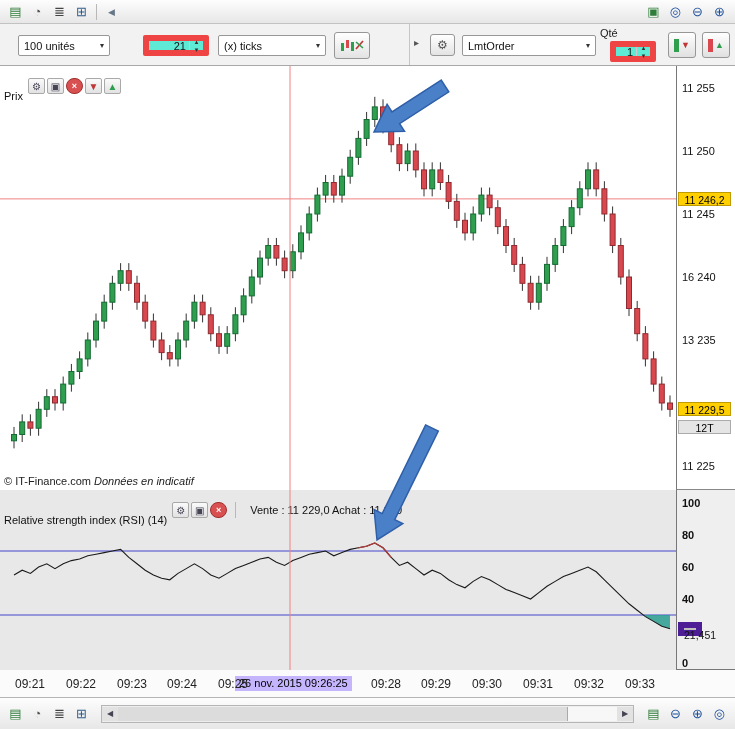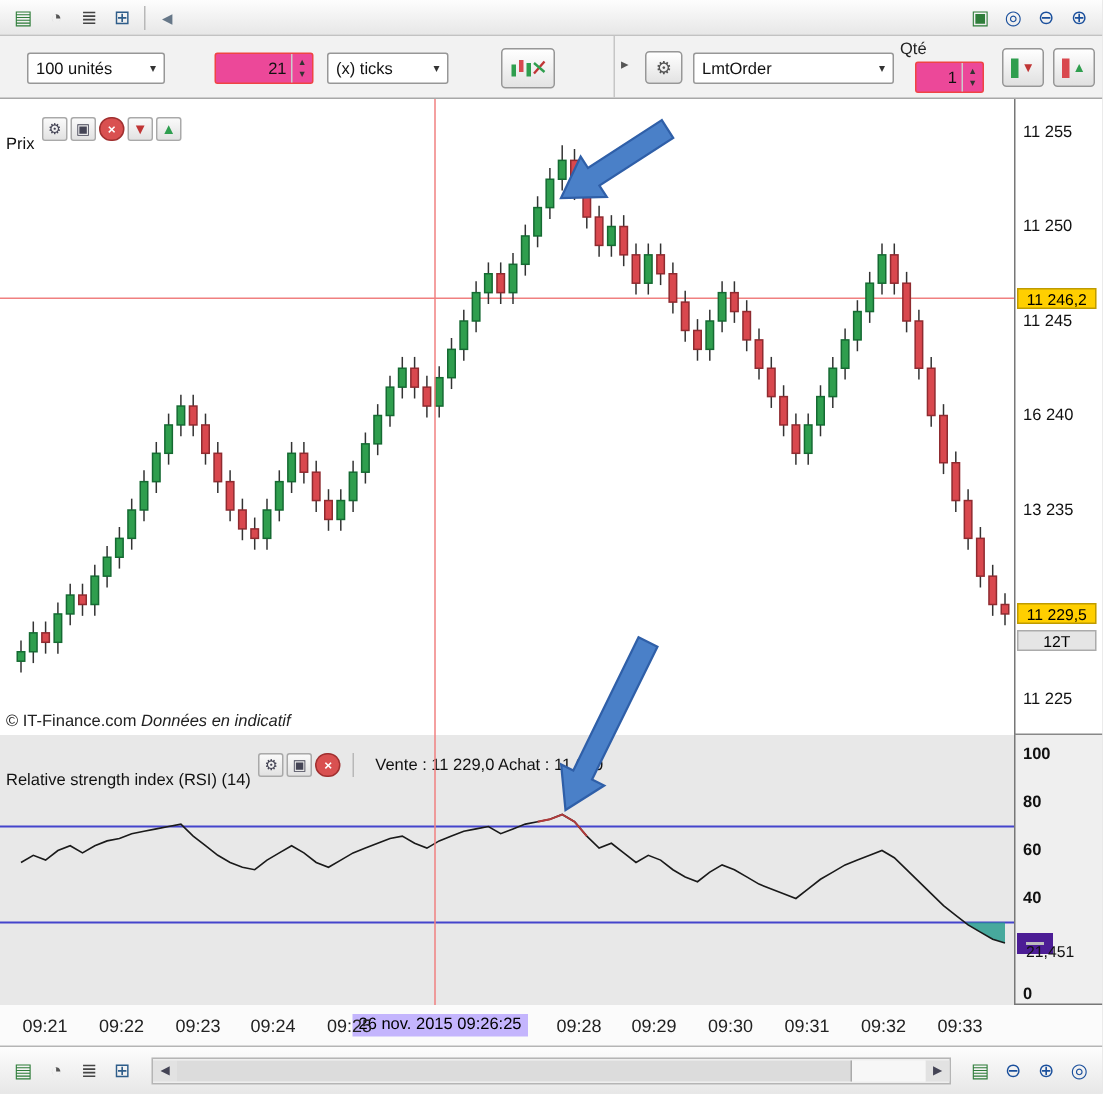--- a/index.html
+++ b/index.html
@@ -17,27 +17,27 @@
   .vsep{width:1px;height:16px;background:#b8b8b8;margin:0 5px;}
   .flex-spacer{flex:1;}
 
   
   .settings-bar{position:absolute;top:24px;left:0;width:735px;height:42px;background:#f2f2f2;
                 border-bottom:1px solid #a8a8a8;box-sizing:border-box;}
   .settings-bar > *{position:absolute;box-sizing:border-box;}
   .dd{display:flex;align-items:center;justify-content:space-between;background:#fff;border:1px solid #979797;
       border-radius:2px;height:21px;padding:0 5px;top:11px;}
   .chev{font-size:8px;color:#333;margin-left:4px;}
-  .spin{display:flex;align-items:center;background:#ec4899;border:1px solid #ef4444;border-radius:2px;height:21px;top:11px;}
+  .spin{display:flex;align-items:center;background:#5eead4;border:6px solid #ef4444;border-radius:2px;height:21px;top:11px;}
   .spin .val{flex:1;text-align:right;padding:0 3px;}
   .spin .arrows{width:13px;display:flex;flex-direction:column;align-items:center;justify-content:center;
                 border-left:1px solid #ccc;font-size:7px;line-height:8px;color:#333;height:100%;}
   #units-dd{left:18px;width:92px;}
   #ticks-spin{left:143px;width:66px;}
-  #ticks-unit-dd{left:218px;width:81px;}
+  #ticks-unit-dd{left:218px;width:108px;}
   #style-btn{left:334px;top:8px;width:36px;height:27px;background:linear-gradient(#ffffff,#e3e3e3);
              border:1px solid #979797;border-radius:3px;display:flex;align-items:center;justify-content:center;padding:0;}
   .settings-divider{left:409px;top:0;width:1px;height:41px;background:#c6c6c6;}
   #panel-expander{left:414px;top:13px;color:#555;font-size:10px;}
   #order-settings-btn{left:430px;top:10px;width:25px;height:22px;background:linear-gradient(#ffffff,#e3e3e3);
              border:1px solid #979797;border-radius:3px;display:flex;align-items:center;justify-content:center;font-size:12px;color:#555;padding:0;}
   #order-type-dd{left:462px;width:134px;}
   #qty-label{left:600px;top:3px;width:56px;text-align:left;color:#222;}
   #qty-spin{left:610px;top:17px;width:46px;}
   #order-btns{left:668px;top:8px;display:flex;gap:6px;}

## YOUR ASSIGNMENT
Print the whole listing above exactly, and keep every picture out of the copy.

## RESULT OF THE EXERCISE
--- a/index.html
+++ b/index.html
@@ -17,27 +17,27 @@
   .vsep{width:1px;height:16px;background:#b8b8b8;margin:0 5px;}
   .flex-spacer{flex:1;}
 
   
   .settings-bar{position:absolute;top:24px;left:0;width:735px;height:42px;background:#f2f2f2;
                 border-bottom:1px solid #a8a8a8;box-sizing:border-box;}
   .settings-bar > *{position:absolute;box-sizing:border-box;}
   .dd{display:flex;align-items:center;justify-content:space-between;background:#fff;border:1px solid #979797;
       border-radius:2px;height:21px;padding:0 5px;top:11px;}
   .chev{font-size:8px;color:#333;margin-left:4px;}
-  .spin{display:flex;align-items:center;background:#ec4899;border:1px solid #ef4444;border-radius:2px;height:21px;top:11px;}
+  .spin{display:flex;align-items:center;background:#5eead4;border:6px solid #ef4444;border-radius:2px;height:21px;top:11px;}
   .spin .val{flex:1;text-align:right;padding:0 3px;}
   .spin .arrows{width:13px;display:flex;flex-direction:column;align-items:center;justify-content:center;
                 border-left:1px solid #ccc;font-size:7px;line-height:8px;color:#333;height:100%;}
   #units-dd{left:18px;width:92px;}
   #ticks-spin{left:143px;width:66px;}
-  #ticks-unit-dd{left:218px;width:81px;}
+  #ticks-unit-dd{left:218px;width:108px;}
   #style-btn{left:334px;top:8px;width:36px;height:27px;background:linear-gradient(#ffffff,#e3e3e3);
              border:1px solid #979797;border-radius:3px;display:flex;align-items:center;justify-content:center;padding:0;}
   .settings-divider{left:409px;top:0;width:1px;height:41px;background:#c6c6c6;}
   #panel-expander{left:414px;top:13px;color:#555;font-size:10px;}
   #order-settings-btn{left:430px;top:10px;width:25px;height:22px;background:linear-gradient(#ffffff,#e3e3e3);
              border:1px solid #979797;border-radius:3px;display:flex;align-items:center;justify-content:center;font-size:12px;color:#555;padding:0;}
   #order-type-dd{left:462px;width:134px;}
   #qty-label{left:600px;top:3px;width:56px;text-align:left;color:#222;}
   #qty-spin{left:610px;top:17px;width:46px;}
   #order-btns{left:668px;top:8px;display:flex;gap:6px;}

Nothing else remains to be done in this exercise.